**Aim of the exercise:** How many separate lines of the data contain "none"? Give the count and nothing else.

**Listed records:**
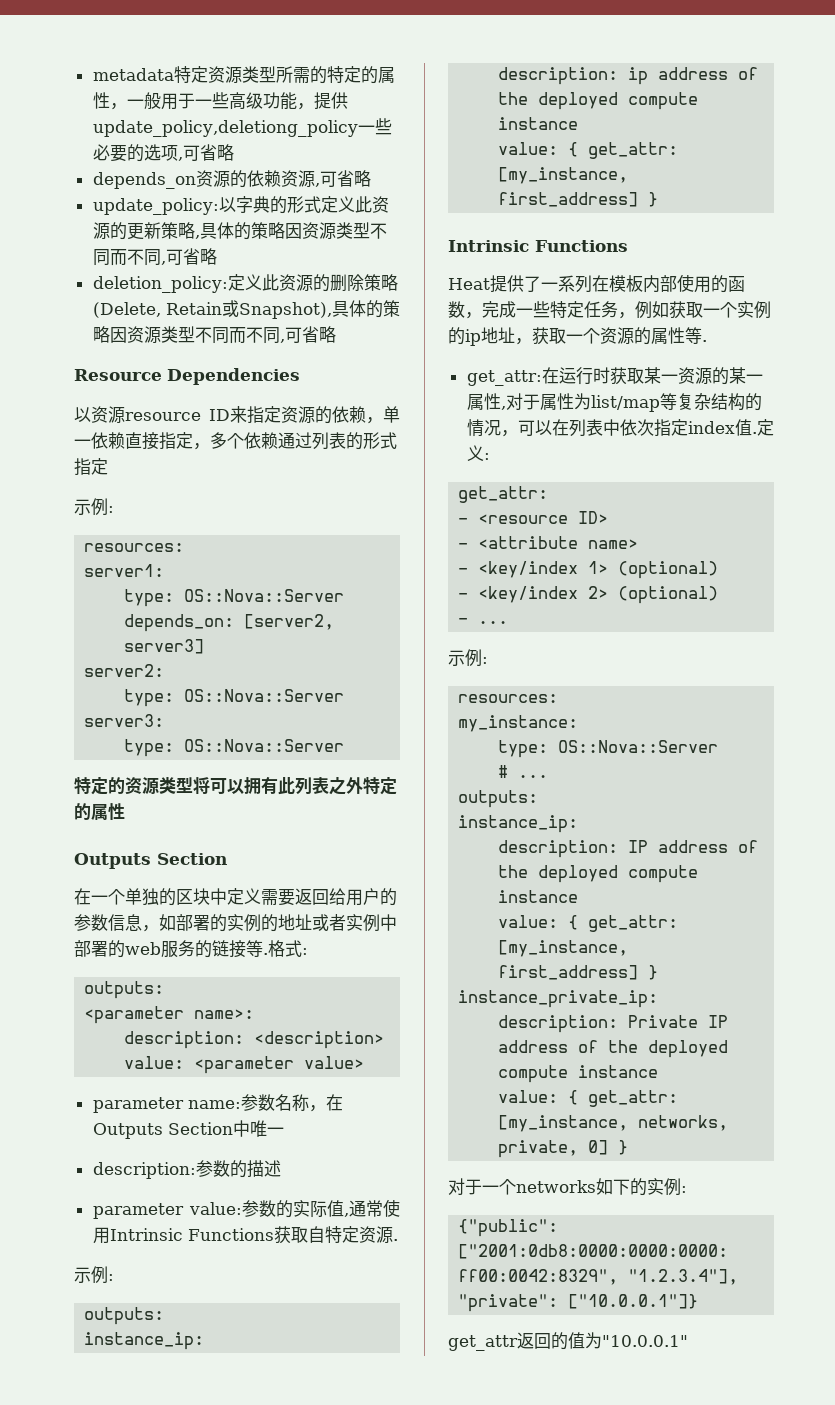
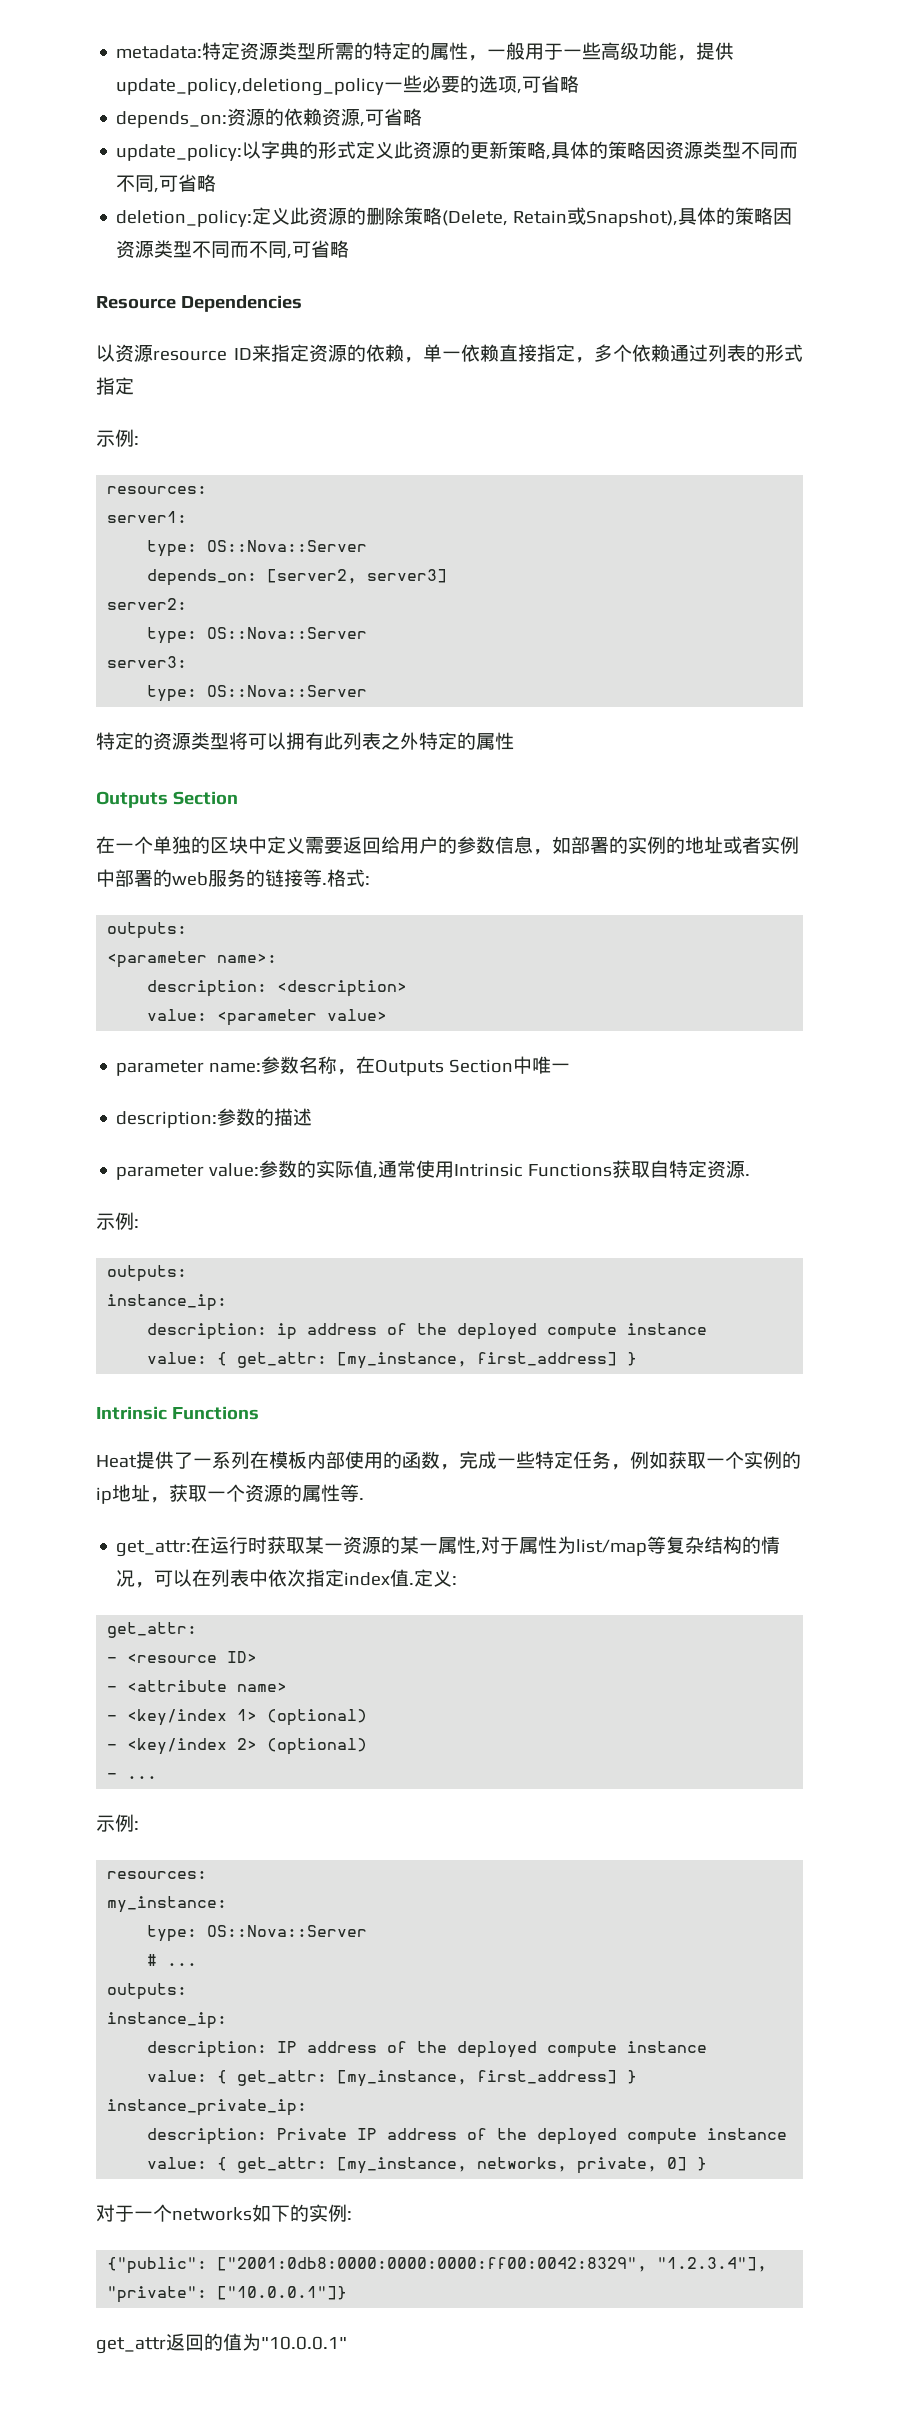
[92,68,174,81] metadata -> [116,45,203,59] metadata:
[92,172,196,189] depends_on -> [116,111,228,128] depends_on:

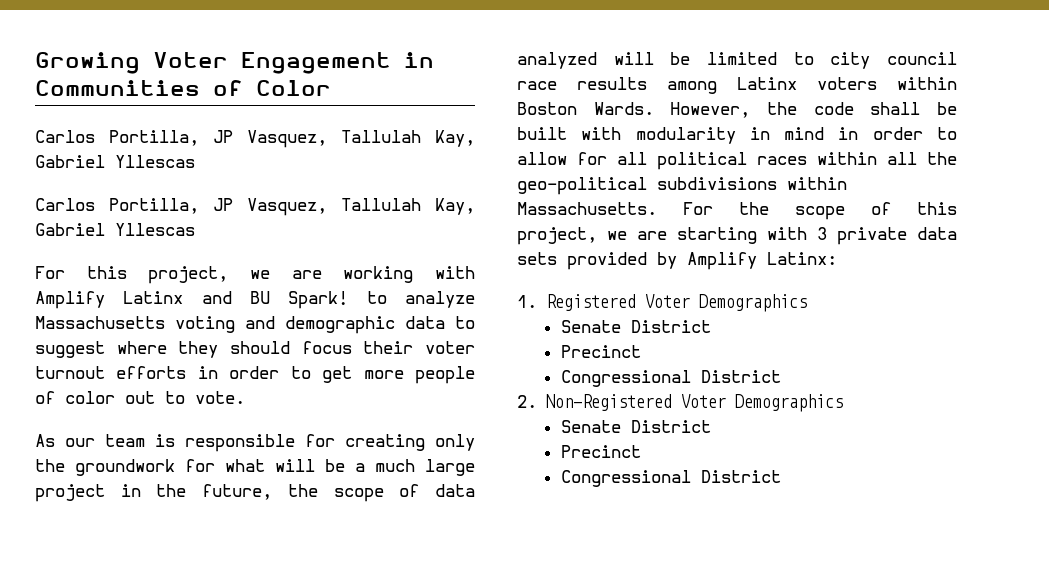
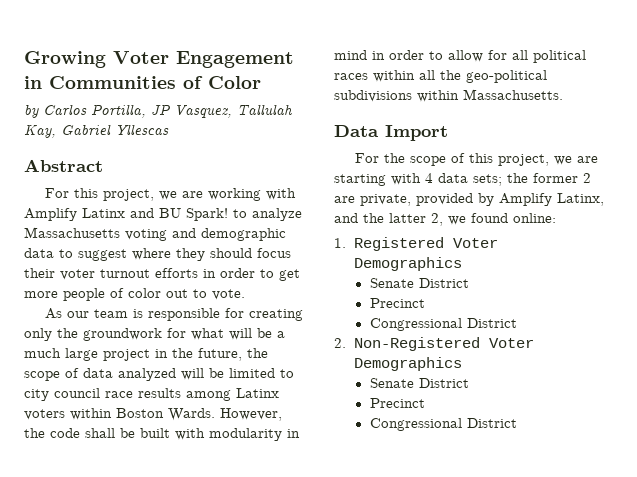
[35,130,475,148] [35,155,195,168] [35,198,475,216] [35,223,195,236] Carlos Portilla, JP Vasquez, Tallulah Kay, Gabriel Yllescas // Carlos Portilla, JP Vasquez, Tallulah Kay, Gabriel Yllescas -> [24,104,293,118] [24,124,169,138] [24,159,103,172] by Carlos Portilla, JP Vasquez, Tallulah Kay, Gabriel Yllescas // Abstract
(657, 208) none -> [334,125,448,141] // Data Import //
[817,227,957,245] [517,252,837,270] 3 private data sets provided by Amplify Latinx: -> [425,173,591,186] [334,193,604,206] [334,213,556,226] 4 data sets; the former 2 are private, provided by Amplify Latinx, and the latter 2, we found online:

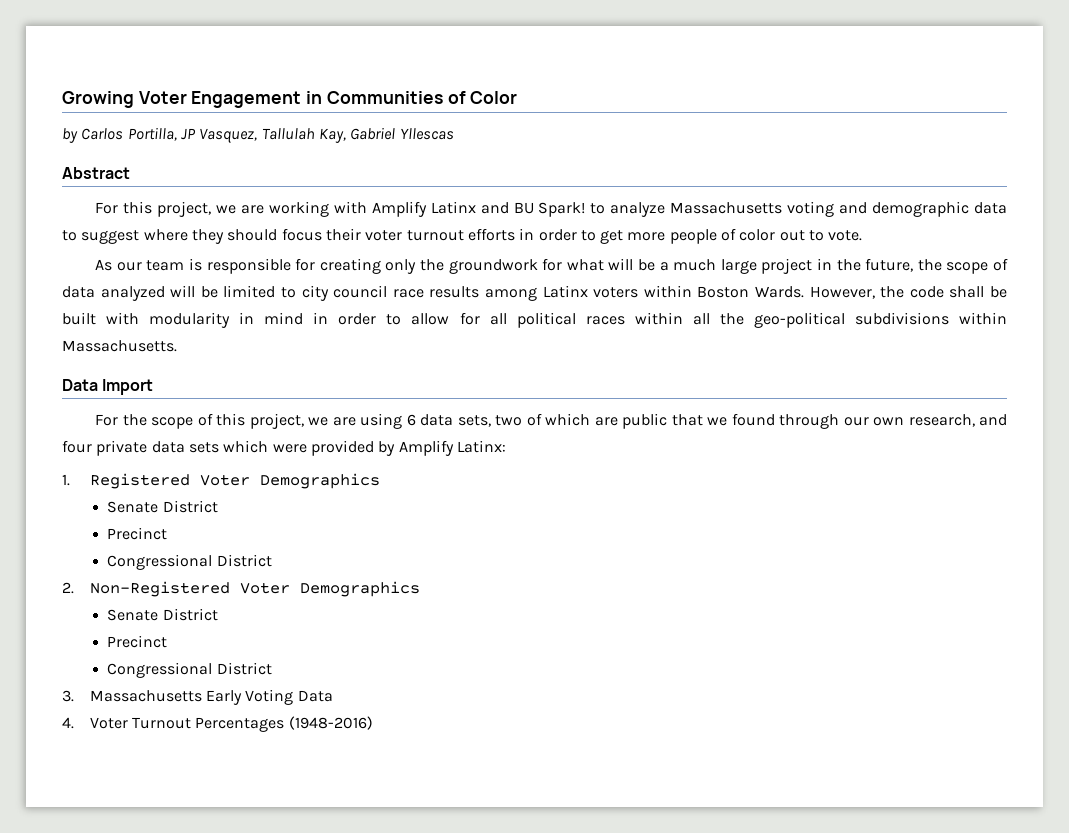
[334,173,591,186] [334,193,604,206] [334,213,556,226] starting with 4 data sets; the former 2 are private, provided by Amplify Latinx, and the latter 2, we found online: -> [360,413,1008,429] [62,440,506,456] using 6 data sets, two of which are public that we found through our own research, and four private data sets which were provided by Amplify Latinx:
(517, 423) none -> [62,689,333,705] [62,716,373,732] // 3. Massachusetts Early Voting Data // 4. Voter Turnout Percentages (1948-2016)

**Result for this exercise:** 2